Exercise requirements
Find "margin-left: 41px ->" in the entries below; copy that line through the last, exactly, with no pictures.

Exercise input
-=-=-

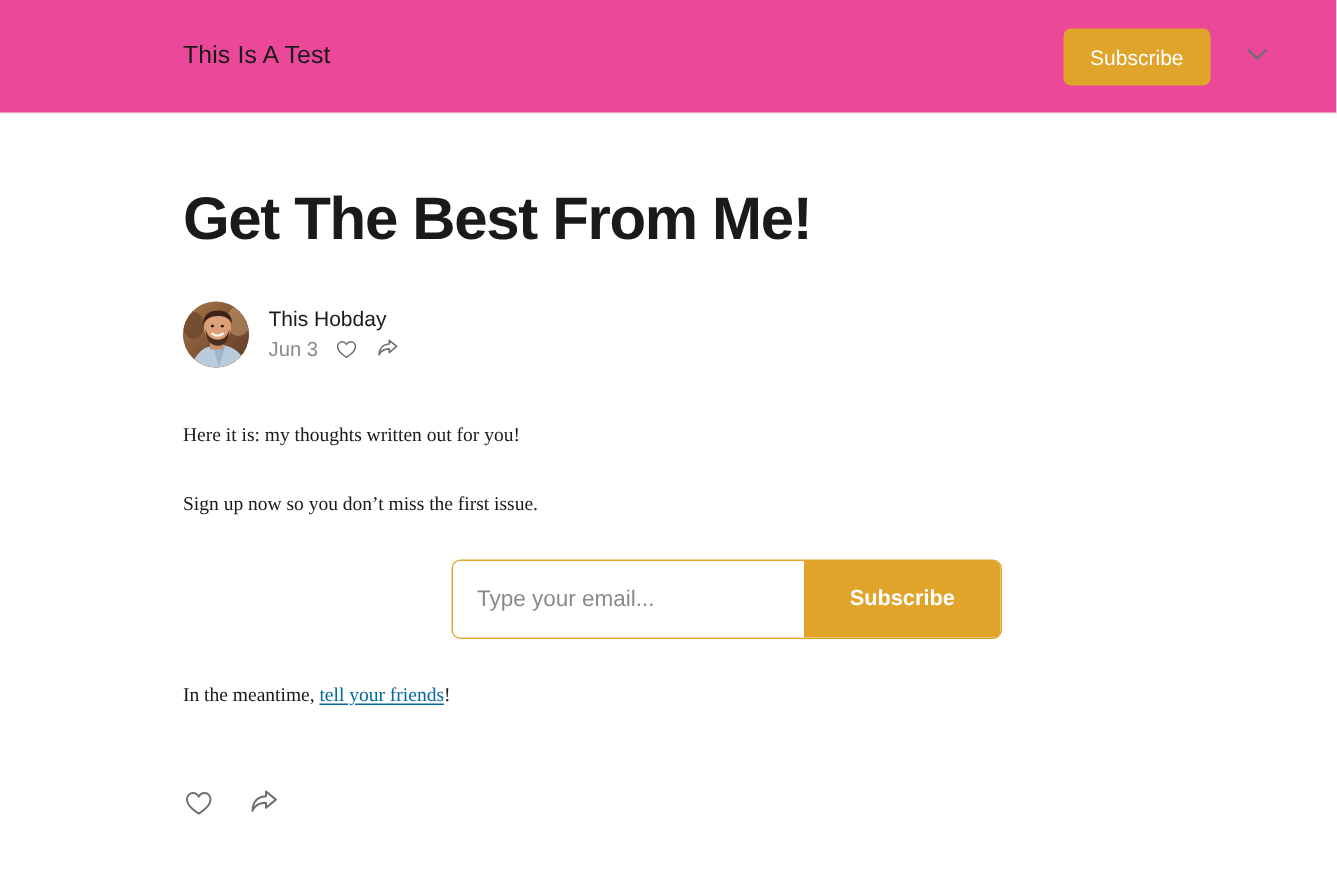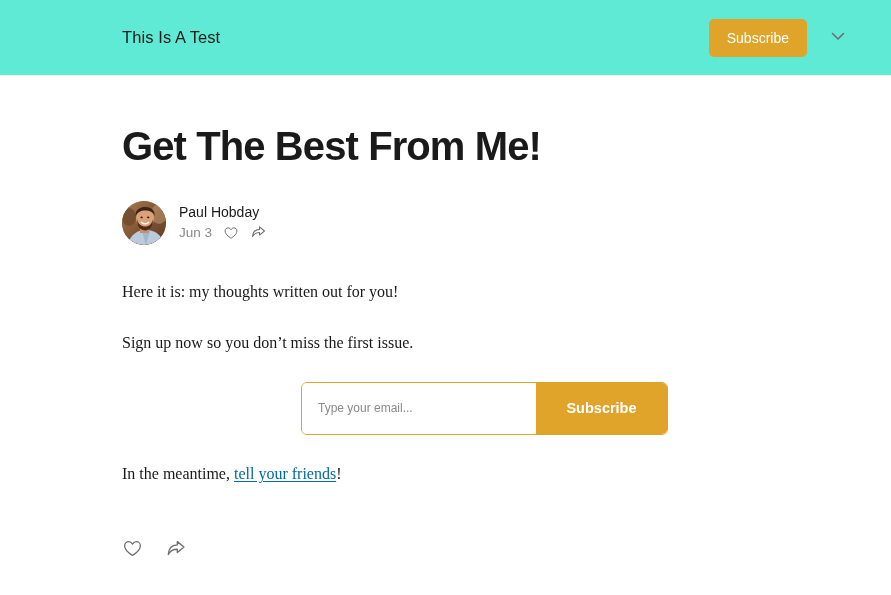"This Is A Test" .site-header { background: #5eead4 -> #ec4899 }
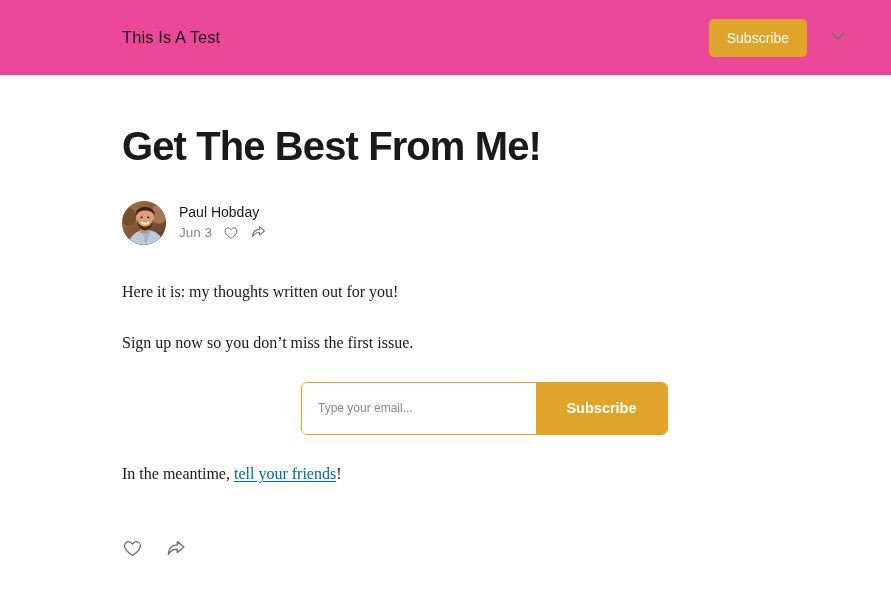"Paul Hobday" div.author-name { text: Paul -> This }
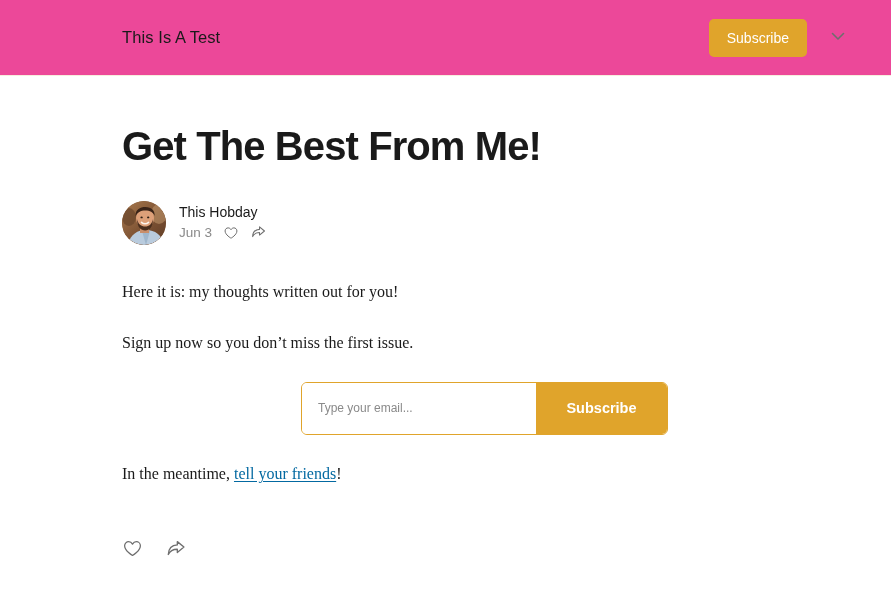"Here it is: my thoughts" .body-copy { font-size: 16px -> 13px }
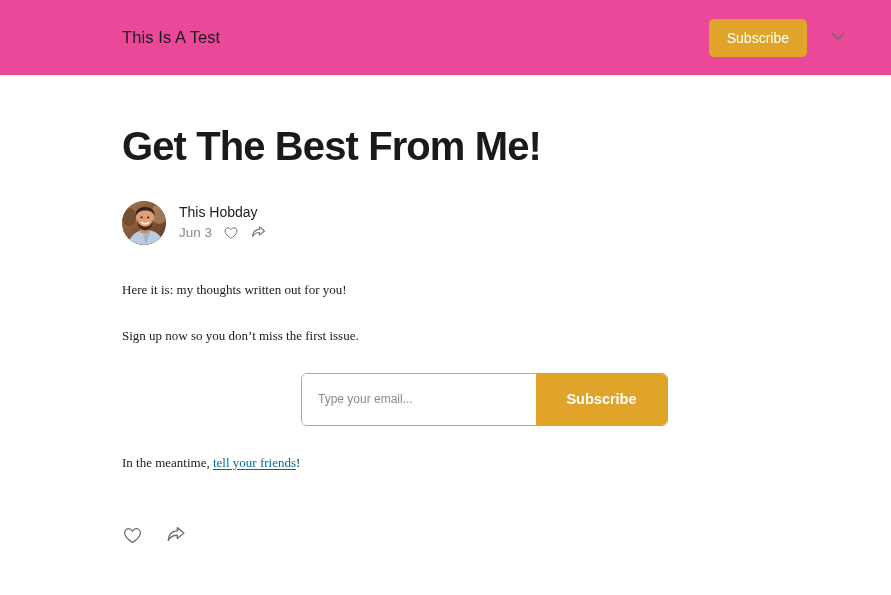"Type your email..." .email-input { font-size: 12px -> 15px }
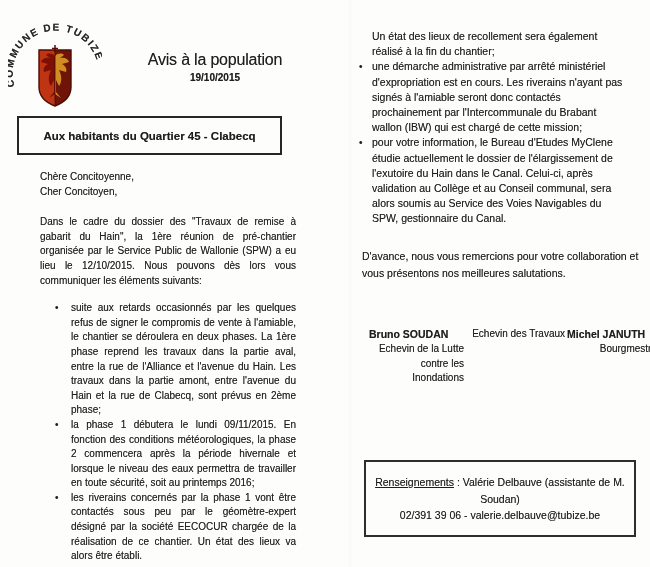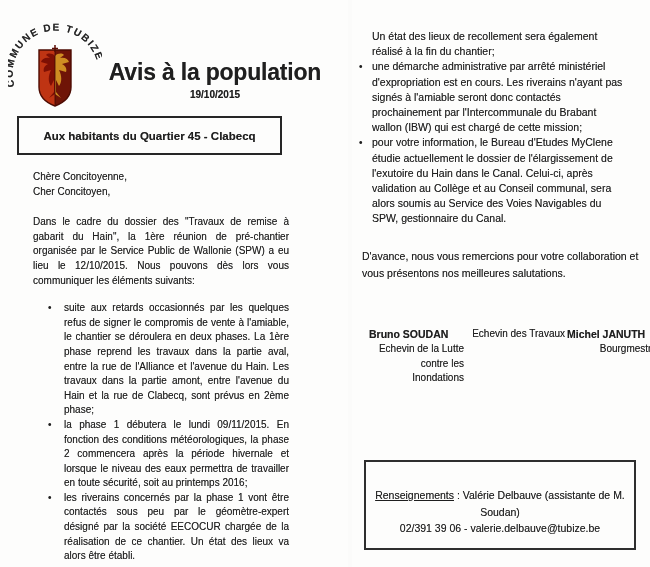"Avis à la population" .doc-title { font-size: 23px -> 16px; font-weight: bold -> normal; margin-top: 8px -> none }
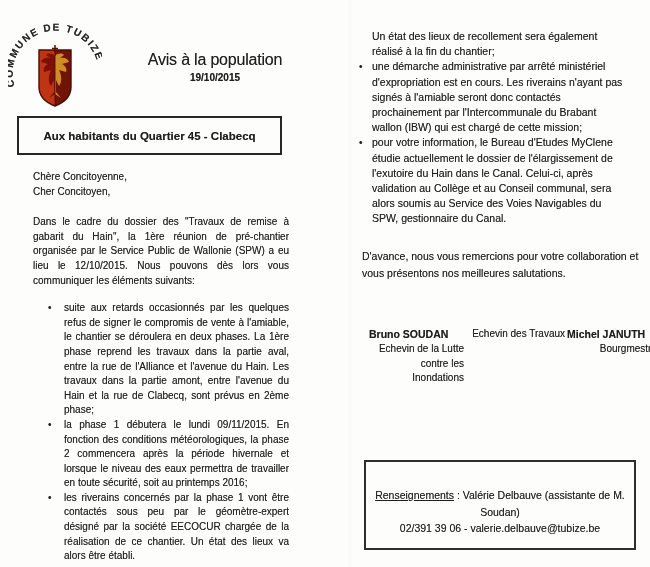"Chère Concitoyenne," .body-1 { left: 33px -> 40px }
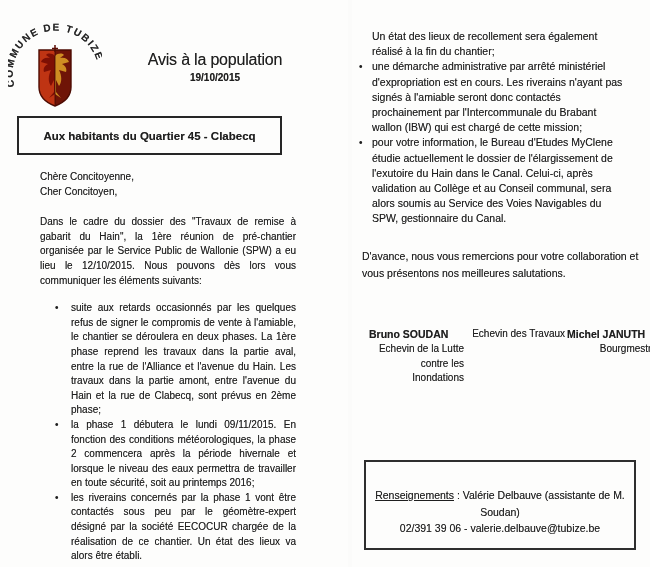"Renseignements : Valérie Delbauve" .contact-box { padding: 25px 6px 11px 6px -> 12px 6px 11px 6px }
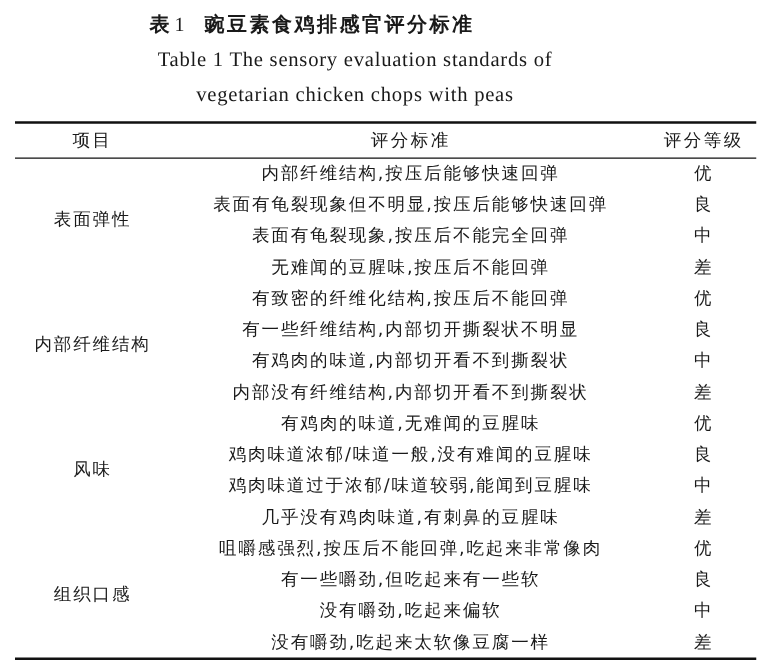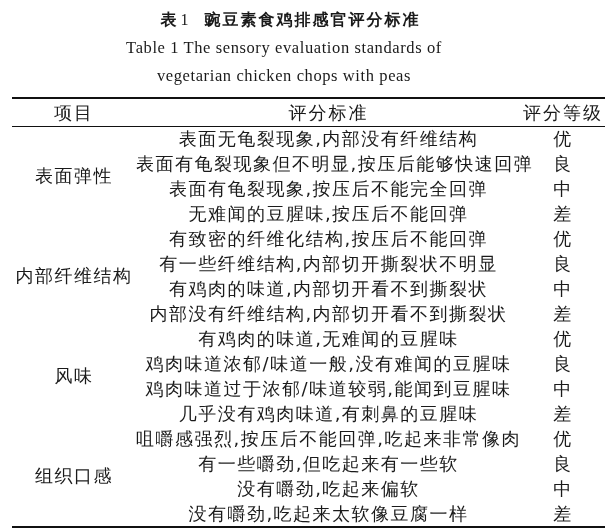"表1 豌豆素食鸡排感官评分标准" .title-cn { margin-left: 41px -> none }
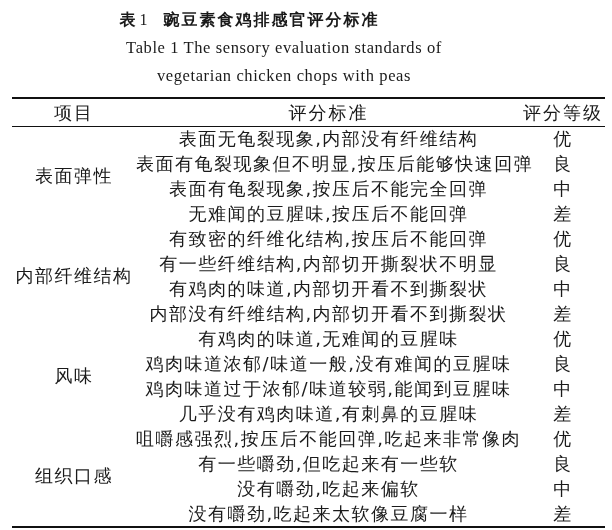"项目" table { font-size: 18px -> 14px }
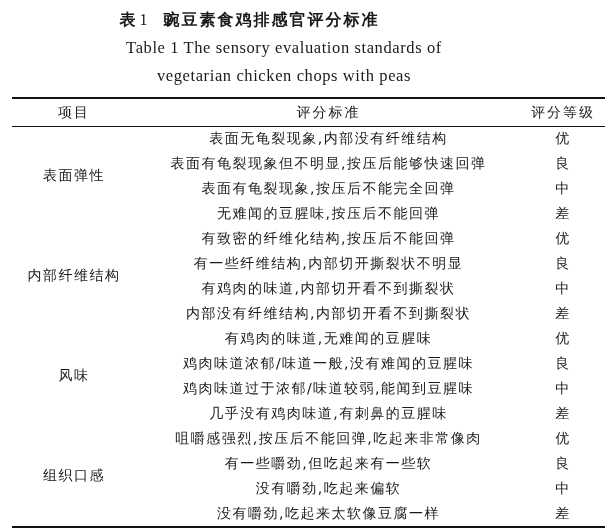"表面无龟裂现象,内部没有纤维结构" td { text: 表面无龟裂现象,内部没有纤维结构 -> 内部纤维结构,按压后能够快速回弹 }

-=-=-

Output
"表1 豌豆素食鸡排感官评分标准" .title-cn { margin-left: 41px -> none }
"项目" table { font-size: 18px -> 14px }
"表面无龟裂现象,内部没有纤维结构" td { text: 表面无龟裂现象,内部没有纤维结构 -> 内部纤维结构,按压后能够快速回弹 }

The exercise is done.